Accrochez-vous, ça va remuer ! La Nature semble avoir bien des choses à dire et elle ne s'en prive pas. Si les conditions météorologiques extrêmes se sont déjà bien exprimées durant le mois d'octobre, celles du mois de novembre ont été encore plus signifiantes.


Eta, la plus grosse tempête d'une saison comportant un nombre d'ouragans record, a d'abord dévasté l'Amérique centrale et certaines parties des Caraïbes avant d'entraîner des pluies diluviennes et des inondations dans certaines parties du sud-est du Mexique et des États-Unis.

En Amérique centrale, les cultures agricoles et les abris nécessaires aux populations pour travailler la terre ont disparu sans laisser de traces. Dans les pays les plus touchés, le Nicaragua, le Honduras et le Guatemala, quatre-vingt-dix personnes sont mortes, cent treize sont toujours portées disparues et deux cent dix mille ont été évacuées de leurs foyers.

Alors même qu'elle était encore sous le choc des ravages causés par l'ouragan Eta, l'arrivée de l'ouragan Iota a déversé sur la région des inondations torrentielles et emporté jusque dans les rues des toitures entières, et provoqué en Amérique centrale et dans les Caraïbes la mort d'au moins neuf personnes. Environ cent mille Nicaraguayens et Honduriens ont été évacués de leurs foyers.

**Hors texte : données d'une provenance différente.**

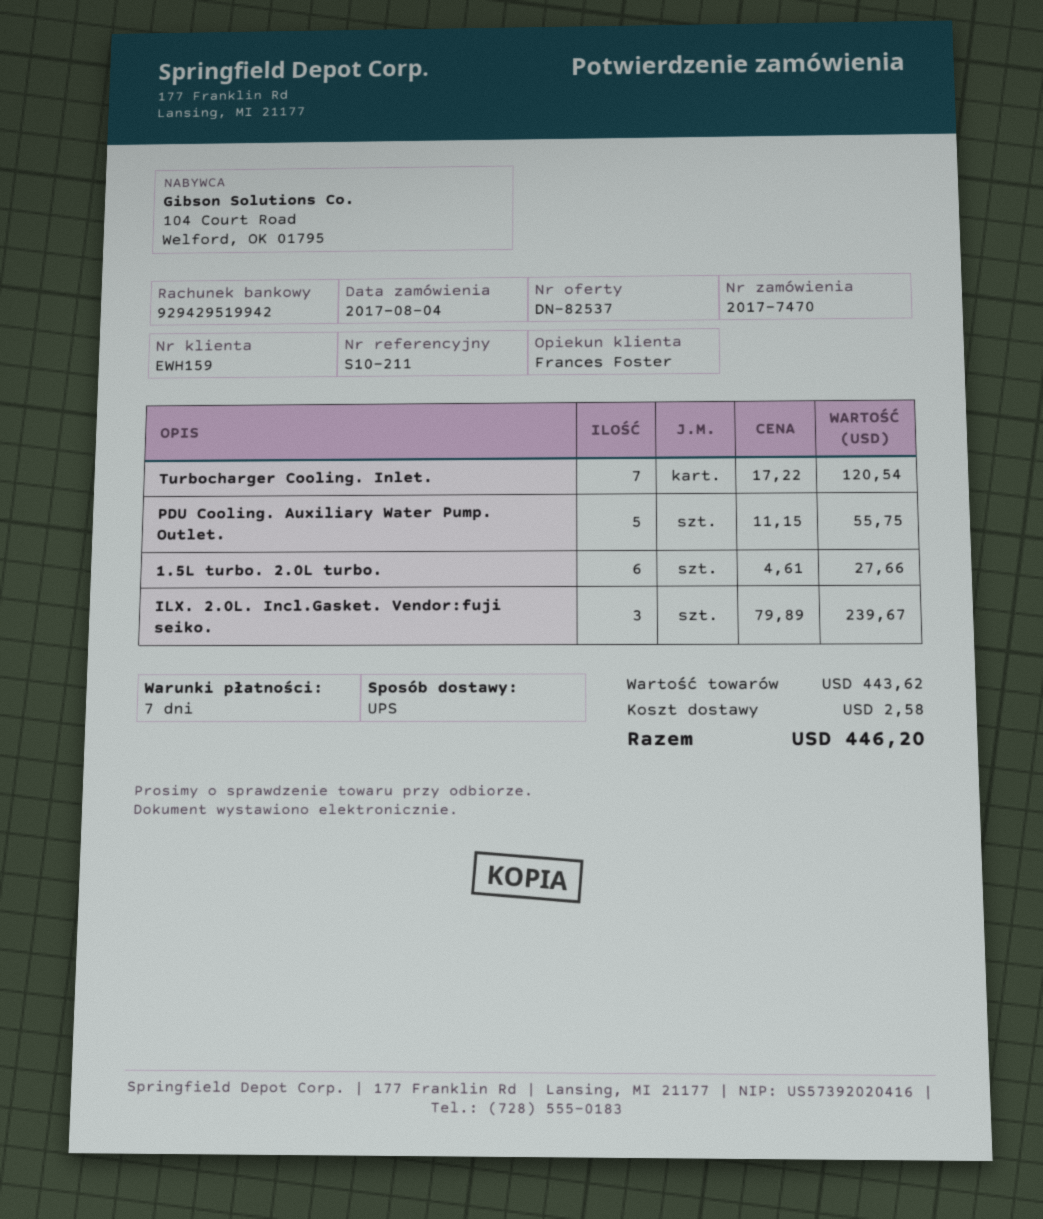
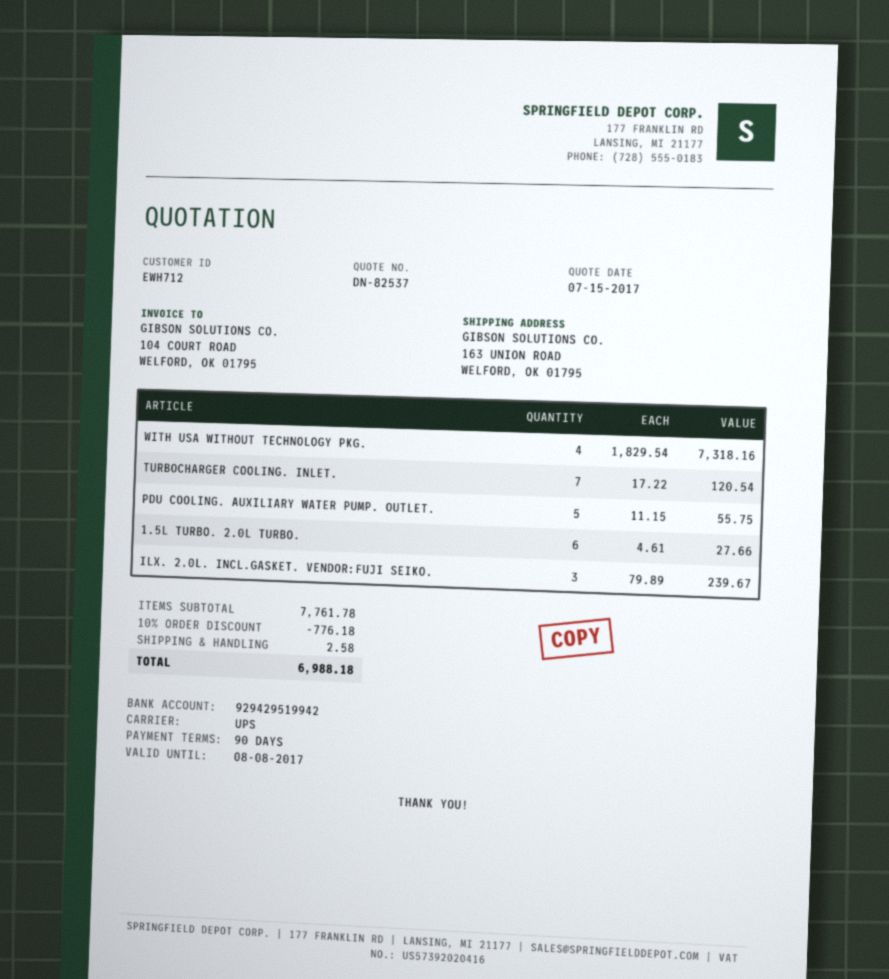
payment terms: 7 days -> 90 days
customer number: EWH159 -> EWH712
WITH USA WITHOUT TECHNOLOGY PKG.: none -> 4 x 1829.54 = 7318.16
subtotal: 443.62 -> 7761.78
discount: none -> 10% = 776.18
total: 446.20 -> 6988.18

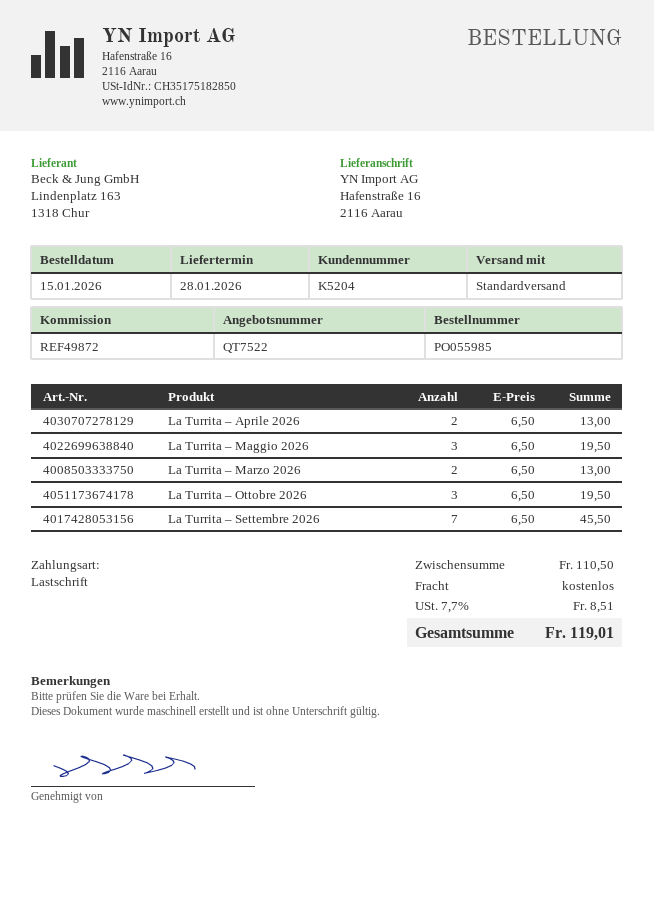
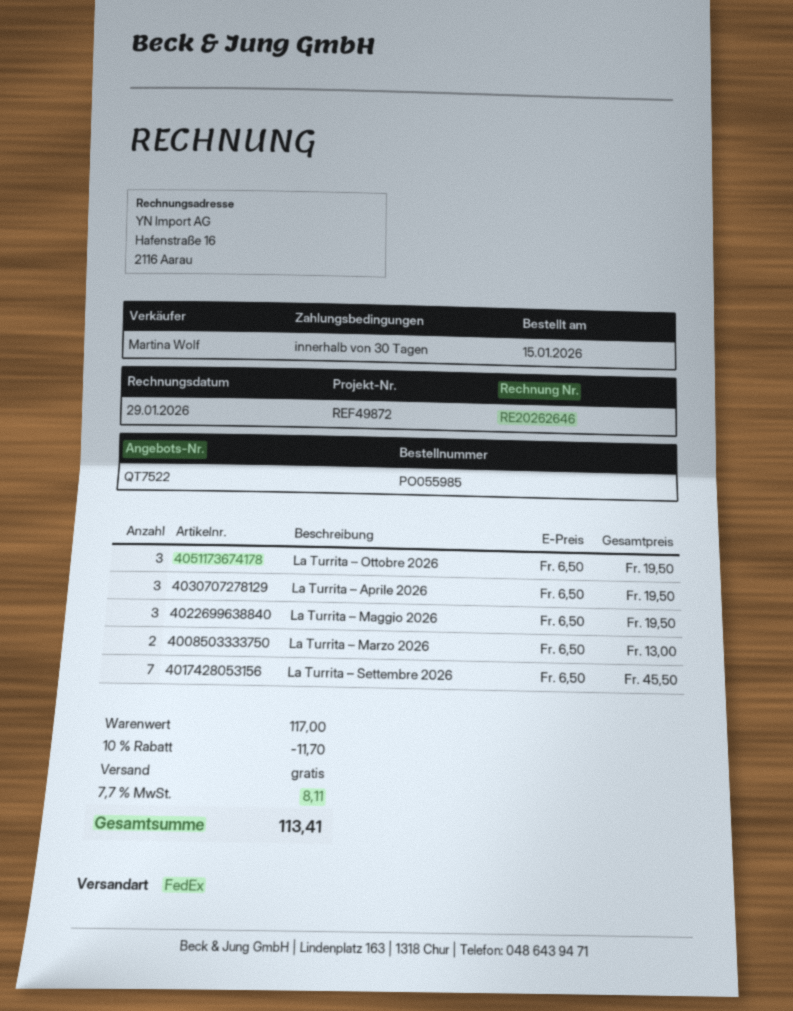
shipping method: standard -> FedEx
La Turrita – Aprile 2026: 2 x 6.50 = 13.00 -> 3 x 6.50 = 19.50
subtotal: 110.50 -> 117.00
discount: none -> 10% = 11.70
tax: 7.7% = 8.51 -> 7.7% = 8.11
total: 119.01 -> 113.41

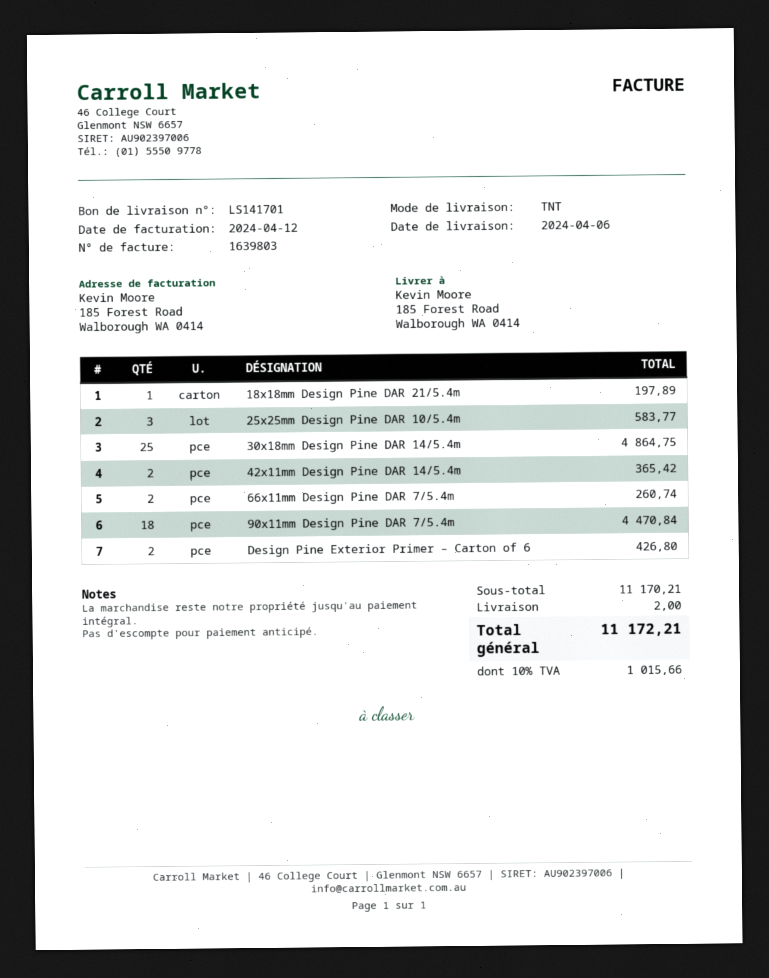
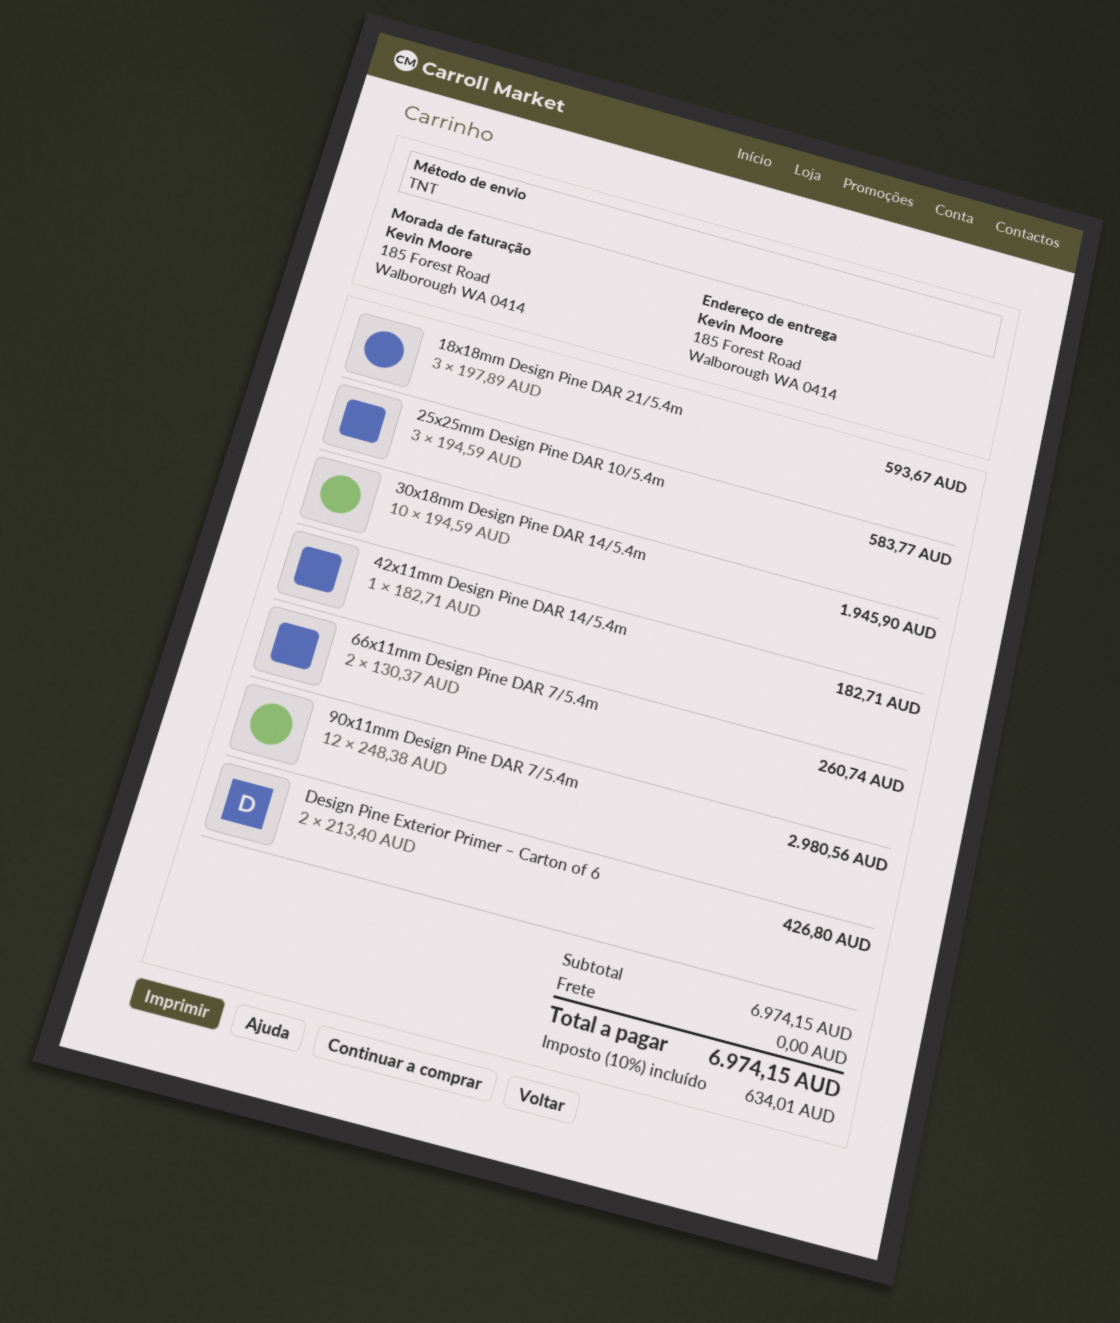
18x18mm Design Pine DAR 21/5.4m: 1 for 197.89 -> 3 for 593.67
30x18mm Design Pine DAR 14/5.4m: 25 for 4864.75 -> 10 for 1945.90
42x11mm Design Pine DAR 14/5.4m: 2 for 365.42 -> 1 for 182.71
90x11mm Design Pine DAR 7/5.4m: 18 for 4470.84 -> 12 for 2980.56
subtotal: 11170.21 -> 6974.15
shipping: 2.00 -> 0.00
tax: 10% = 1015.66 -> 10% = 634.01
total: 11172.21 -> 6974.15

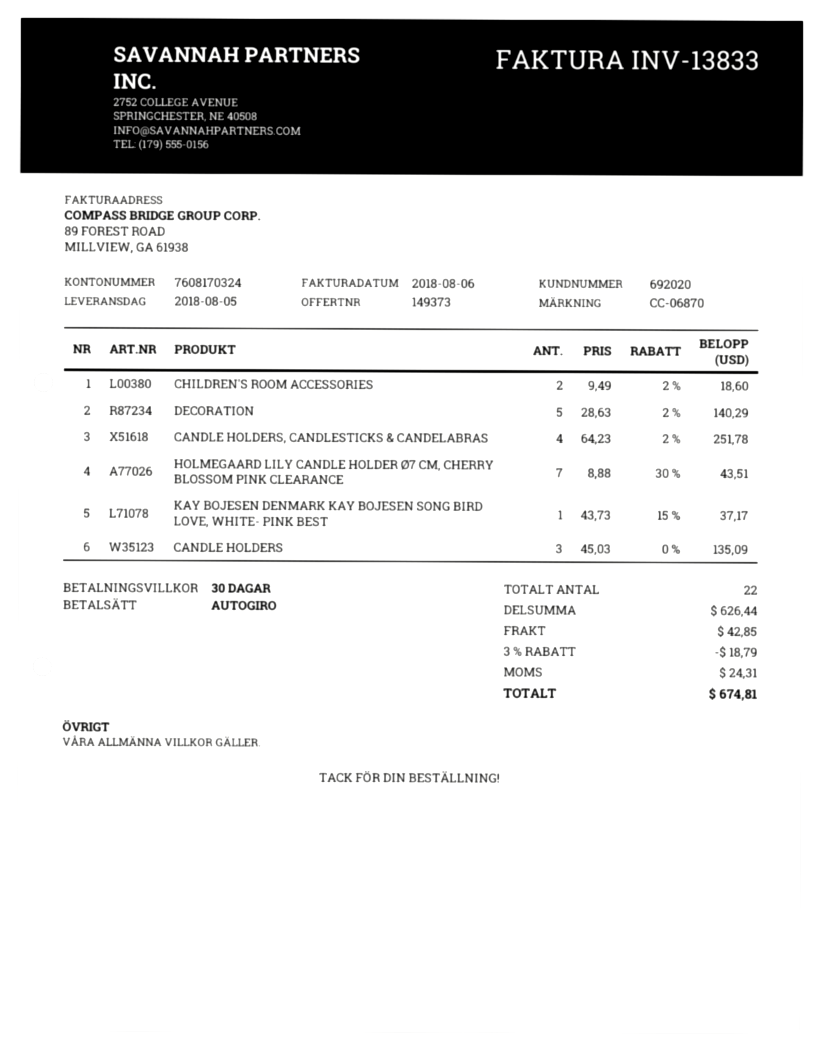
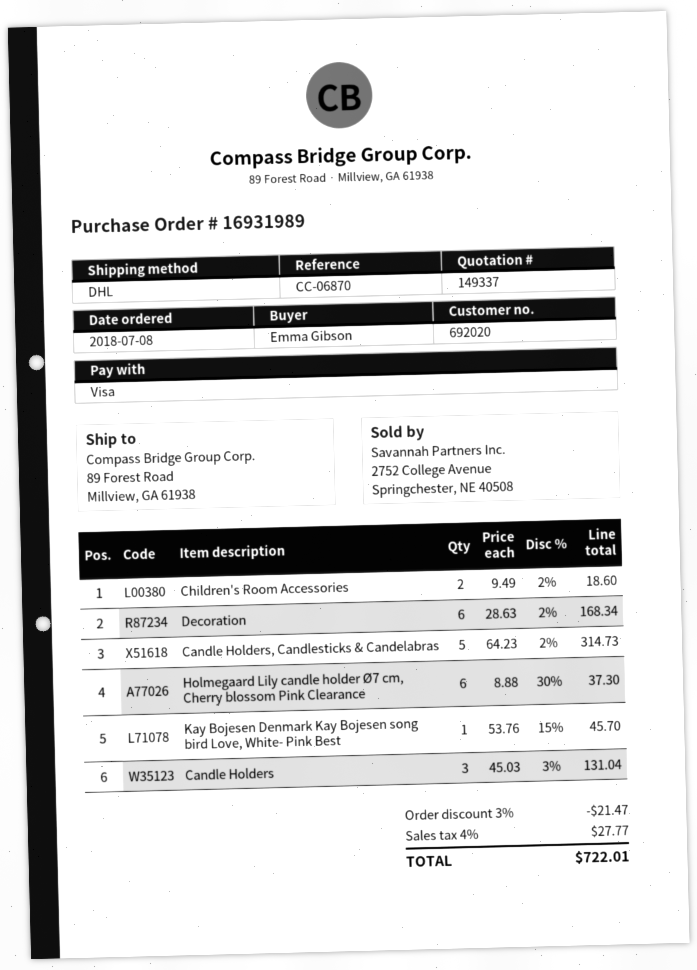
quote number: 149373 -> 149337
payment method: direct debit -> Visa
DECORATION: 5 x 28.63 - 2% = 140.29 -> 6 x 28.63 - 2% = 168.34
CANDLE HOLDERS, CANDLESTICKS & CANDELABRAS: 4 x 64.23 - 2% = 251.78 -> 5 x 64.23 - 2% = 314.73
HOLMEGAARD LILY CANDLE HOLDER Ø7 CM, CHERRY BLOSSOM PINK CLEARANCE: 7 x 8.88 - 30% = 43.51 -> 6 x 8.88 - 30% = 37.30
KAY BOJESEN DENMARK KAY BOJESEN SONG BIRD LOVE, WHITE- PINK BEST: 1 x 43.73 - 15% = 37.17 -> 1 x 53.76 - 15% = 45.70
CANDLE HOLDERS: 3 x 45.03 = 135.09 -> 3 x 45.03 - 3% = 131.04
discount: 3% = 18.79 -> 3% = 21.47
shipping: 42.85 -> none
tax: 24.31 -> 27.77
total: 674.81 -> 722.01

Le Brésil a lui aussi été sévèrement touché ce mois-ci, avec des inondations sans précédent, des chutes de températures record, des tempêtes de grêle qui ont entraîné d'importantes pertes agricoles et endommagé les infrastructures et une série de boules de feu météoriques.

À l'autre bout du monde, les violentes précipitations pluvieuses générées par la tempête Etau ont provoqué des glissements de terrain et de graves inondations dans les provinces centrales du Vietnam. Les tempêtes successives qui ont frappé cette région depuis le mois dernier ont sans discontinuer déversé des pluies torrentielles et entraîné un cortège d'inondations généralisées et de glissements de terrain. Au moins deux cent trente-cinq personnes sont mortes ou portées disparues, et des milliers de maisons ont été inondées.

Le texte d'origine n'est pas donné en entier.